Tabac et nicotine : le Gabon durcit le ton pour protéger sa jeunesse
2026-02-28 14:56:00
Réuni le 26 février 2026, le Conseil des ministres engage une réforme ambitieuse de la législation antitabac. Face aux nouvelles formes de consommation et aux stratégies numériques de l’industrie, l’État choisit la fermeté au nom de la santé publique.
Le Conseil des ministres du 26 février 2026 marque un tournant dans la politique de santé publique du Gabon. À travers un nouveau projet d’ordonnance structuré en 59 articles, le gouvernement entend adapter le cadre juridique à l’évolution rapide du marché du tabac et de la nicotine. La loi de 2013, pionnière à son époque, ne suffisait plus face à l’apparition de produits hybrides, dispositifs électroniques et stratégies de commercialisation numérique ciblant particulièrement les jeunes. Le texte ne se limite plus au tabac traditionnel : il encadre désormais l’ensemble des produits contenant de la nicotine et leurs dérivés.

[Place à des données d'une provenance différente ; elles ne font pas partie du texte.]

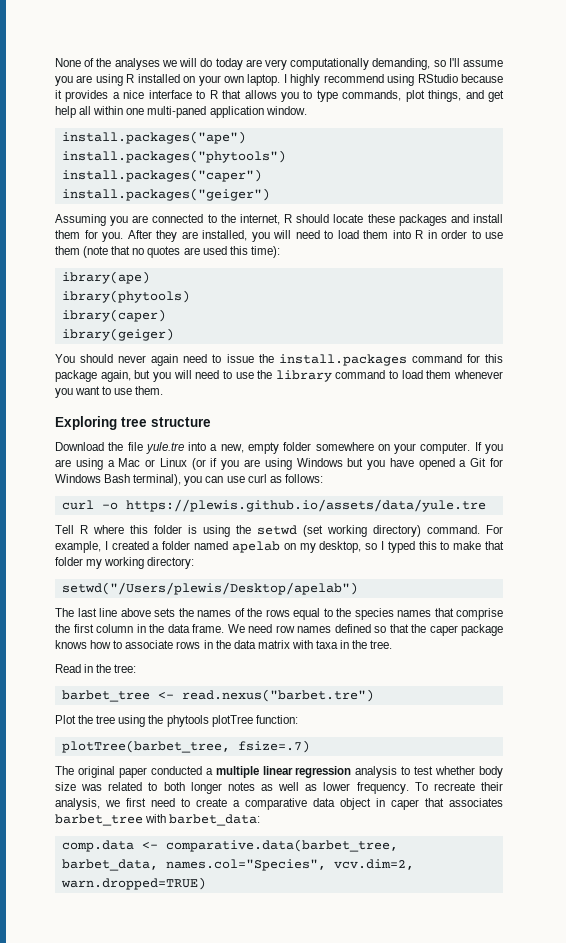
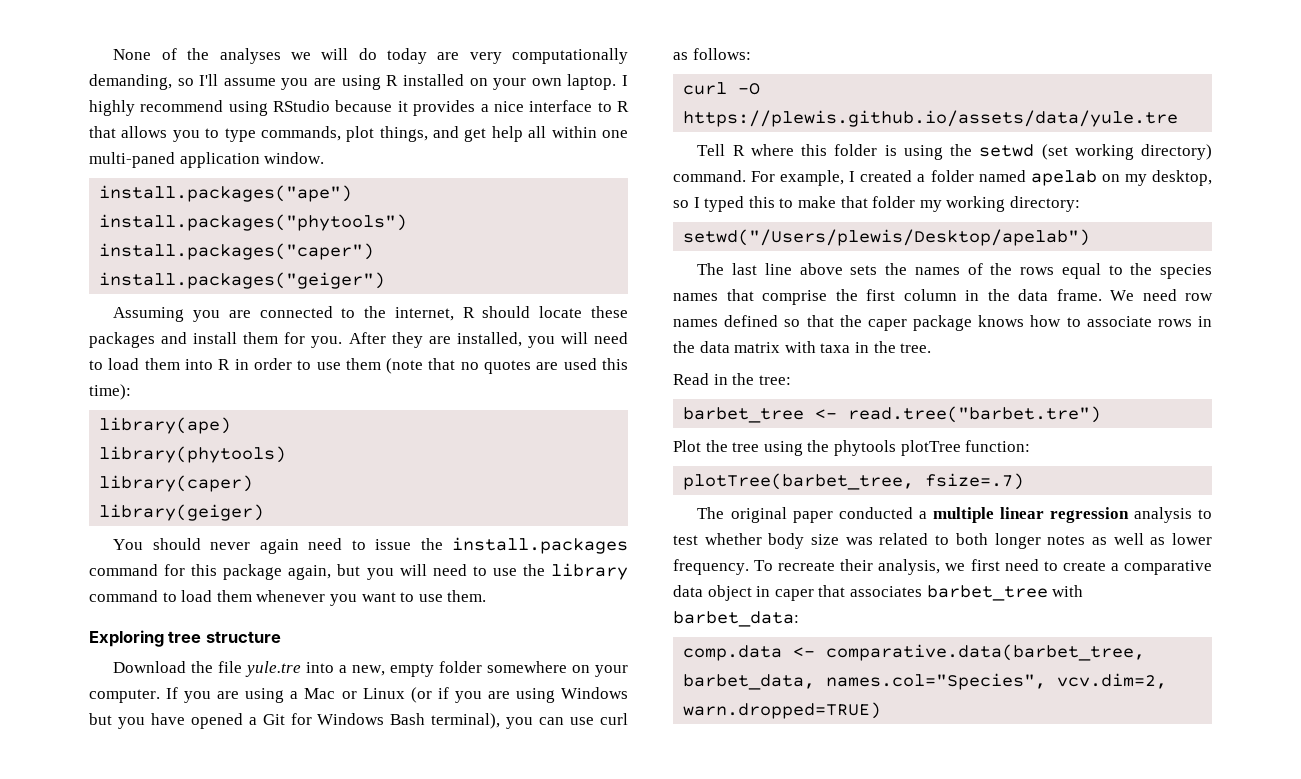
[61,271,150,284] [61,290,190,303] [61,309,166,322] [61,328,174,341] ibrary(ape) // ibrary(phytools) // ibrary(caper) // ibrary(geiger) -> [99,417,232,434] [99,446,287,463] [99,475,254,492] [99,504,265,521] library(ape) // library(phytools) // library(caper) // library(geiger)
[101,502,118,510] -o -> [738,83,761,95] -O
[181,689,374,702] read.nexus("barbet.tre") -> [848,406,1102,423] read.tree("barbet.tre")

L’architecture du projet, articulée en huit chapitres, repose sur une stratégie claire : agir simultanément sur la demande et sur l’offre. Réduire l’attractivité des produits, en limiter l’accessibilité, encadrer strictement la publicité et la distribution, notamment en ligne — autant de leviers destinés à freiner l’expansion d’une consommation qui pèse lourdement sur les familles et sur le système de santé. L’objectif affiché n’est pas répressif, mais préventif : contenir une addiction dont les effets sanitaires et sociaux s’inscrivent dans la durée.
Au-delà de la technique juridique, le signal politique est fort. En choisissant d’anticiper les mutations d’une industrie en constante adaptation, l’État affirme que la santé publique constitue un impératif stratégique. La lutte contre le tabagisme devient ainsi un acte de souveraineté sanitaire, une manière de protéger le capital humain national face à des intérêts économiques puissants. À travers cette réforme, le Gabon entend rappeler que la modernité ne peut se construire au détriment du souffle de sa jeunesse ni de l’équilibre de ses foyers.